In truth Hayden’s account of the trial (a small part only of the book) is compellingly written with his anger flooding out of him. Gagging Seale, for example, was an obscene thing to do; now, says, Hayden, they are researching a plastic booth for troublesome defendants.

But apart from the anger what else is there? Well there is the predictable mysticism about youth, which has it that

   . . . “youth” is more important than “economic class” in analysing the American struggle.

(Note those quotation marks. Is “economic class” a reality of capitalism or not?) There is confusion over the uses of violence in politics, when the Nazis and the Klan and the Chicago police should have cleared it all up—Hayden writes admiringly of the Weathermen. And there is the customary, wearisome left wing preoccupation with “tactics”—tactics for everything, for the trial, for the day-to-day struggle, for the revolution except that we are so strung up with tactics that we never actually get there.

Hayden makes some suggestions which can only have originated in a left-winger’s private cloud-cuckoo land. This, after all, is capitalism; yet he whines that his lawyers should have been allowed to argue, not just about his guilt, but about the merits of the laws under which he was charged.

He is starry-eyed about the emergent capitalism of North Vietnam and about the patriotism of its people (as if that made them right) and thinks that it all has something to do with Socialism. There is a long, rambling section on the “New American Revolution” which talks about “self determination for our internal colonies” and “Free Territories in the Mother Country”, which Hayden elaborates as “liberated zones”—if that makes it any clearer or more feasible. One wonders why, when the simple sanity of Socialism gets hardly a mention, such crackpot ideas should be so popular.

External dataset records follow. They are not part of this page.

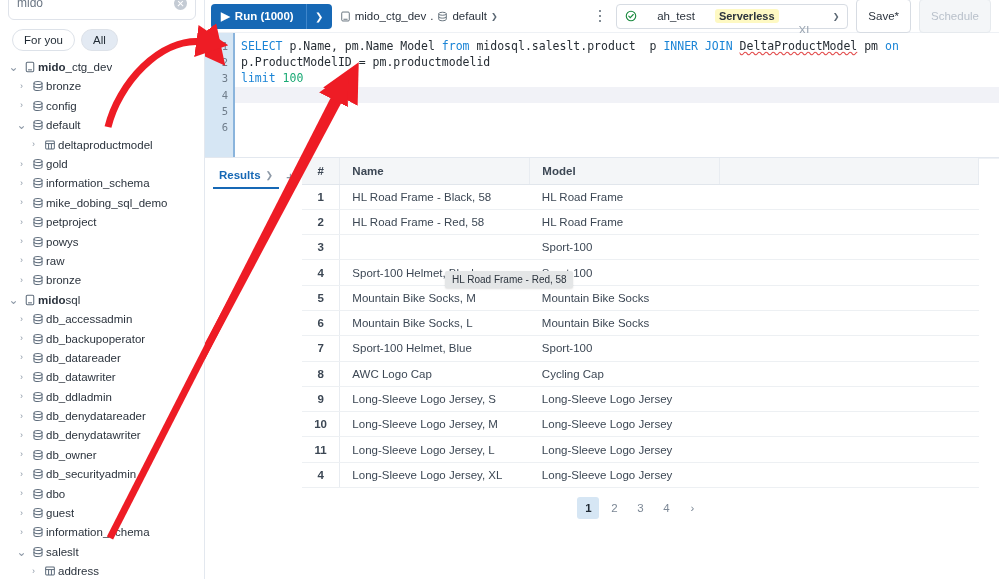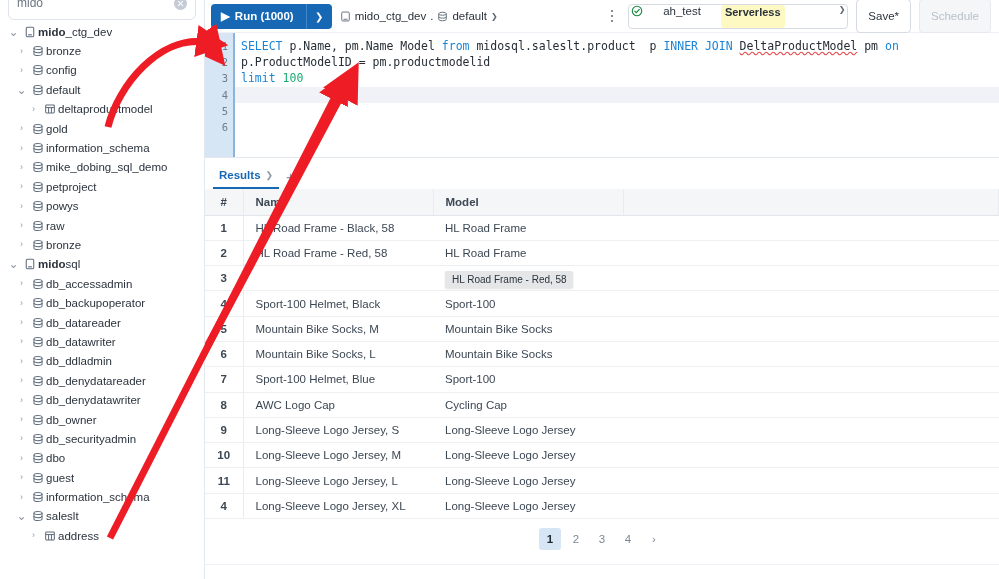--- a/index.html
+++ b/index.html
@@ -100,22 +100,22 @@
     background: #1668b5; color: #fff;
     width: 26px; display: flex; align-items: center; justify-content: center;
     border-left: 1px solid #3f86cb; cursor: pointer;
     font-size: 10px;
   }
   .ctx-path { display: flex; align-items: center; gap: 4px; font-size: 11.5px; color: #2b333d; cursor: pointer; }
   .spacer { flex: 1; }
   .kebab { width: 16px; display: flex; flex-direction: column; align-items: center; gap: 2.5px; cursor: pointer; padding: 0 4px; }
   .kebab i { width: 2.6px; height: 2.6px; border-radius: 50%; background: #5a6773; display: block; }
   .wh-pill {
-    display: flex; gap: 20px;
-    height: 25px; padding: 0 2px;
+    display: flex; align-items: center; gap: 20px;
+    height: 25px; padding: 0 8px;
     border: 1px solid #d7dce3; border-radius: 4px;
     font-size: 11.5px; color: #2b333d; cursor: pointer;
     background: #fff;
   }
   .wh-name { font-weight: 400; }
   .wh-tag { background: #fef9c3; border-radius: 3px; padding: 1px 4px; font-weight: 600; font-size: 11px; }
   .wh-size { color: #9aa5b1; font-size: 11.5px; margin-top: 27px; }
   .tb-btn {
     height: 25px; padding: 16px 11px;
     border: 1px solid #d7dce3; border-radius: 4px;
@@ -145,21 +145,21 @@
   .gutter div { height: 16.2px; line-height: 16.2px; font-size: 10.5px; }
   .gsep { width: 2px; flex: 0 0 2px; background: #8ab4dc; }
   .code { flex: 1; padding: 5px 0 0 6px; position: relative; color: #262d34; }
   .code .ln { height: 16.2px; line-height: 16.2px; white-space: pre; }
   .code .ln.cur { background: #f1f2f7; margin-left: -6px; padding-left: 6px; }
   .kw { color: #1a84d6; }
   .num { color: #19a974; }
   .squig { text-decoration: underline wavy #e24a4a; text-decoration-skip-ink: none; }
 
   
-  #results { flex: 1; display: flex; flex-direction: column; min-height: 0; border-top: 1px solid #e3e8ef; }
+  #results { flex: 1; display: flex; flex-direction: row; min-height: 0; border-top: 1px solid #e3e8ef; }
   .res-tabs { height: 31px; flex: 0 0 31px; display: flex; align-items: flex-end; padding-left: 8px; gap: 0; }
   .res-tab {
     display: flex; align-items: center; gap: 5px;
     font-size: 11.5px; color: #1668b5; font-weight: 600;
     padding: 0 6px 6px 6px; cursor: pointer;
     border-bottom: 2px solid #1668b5;
   }
   .res-tab .cv { font-size: 9px; color: #8c98a6; font-weight: 400; }
   .res-add { font-size: 15px; color: #8c98a6; padding: 0 7px 5px 7px; cursor: pointer; line-height: 1; }
 
@@ -217,20 +217,24 @@
 
 <div id="app">
 
   <div id="sidebar">
 
     <div class="search-wrap">
       <input value="mido" placeholder="Search" style="">
       <span class="search-clear"></span>
     </div>
 
+    <div class="chips">
+      <div class="chip">For you</div>
+      <div class="chip active">All</div>
+    </div>
 
     <div class="tree" id="tree">
         <div class="node d0">
           <span class="caret" style="font-size: 12px;">⌄</span>
           <span class="nicon">
             <svg width="12" height="12" viewBox="0 0 16 16">
               <rect x="3" y="1.6" width="10" height="12.8" rx="1.6" fill="none" stroke="#5f6d7c" stroke-width="1.4"></rect>
               <line x1="5.4" y1="11.8" x2="10.6" y2="11.8" stroke="#5f6d7c" stroke-width="1.4"></line>
             </svg>
           </span>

And finally there is this statement, which Hayden considers sufficiently brilliant and penetrating to merit italics:

The chief contradiction in America is between a moribund, decadent system and all those people with a stake in the future.

Such vacuity is easily recognised by anyone who understands the contradictions of capitalism and who knows that they can be defined simply and undramatically. While there are people like Hayden to push for other forms of capitalism instead of Socialism, capitalism can hardly be described as moribund.

Read this book only of your boredom tolerance is pretty high, or if you have ever wondered what lefties mean when they talk about crap.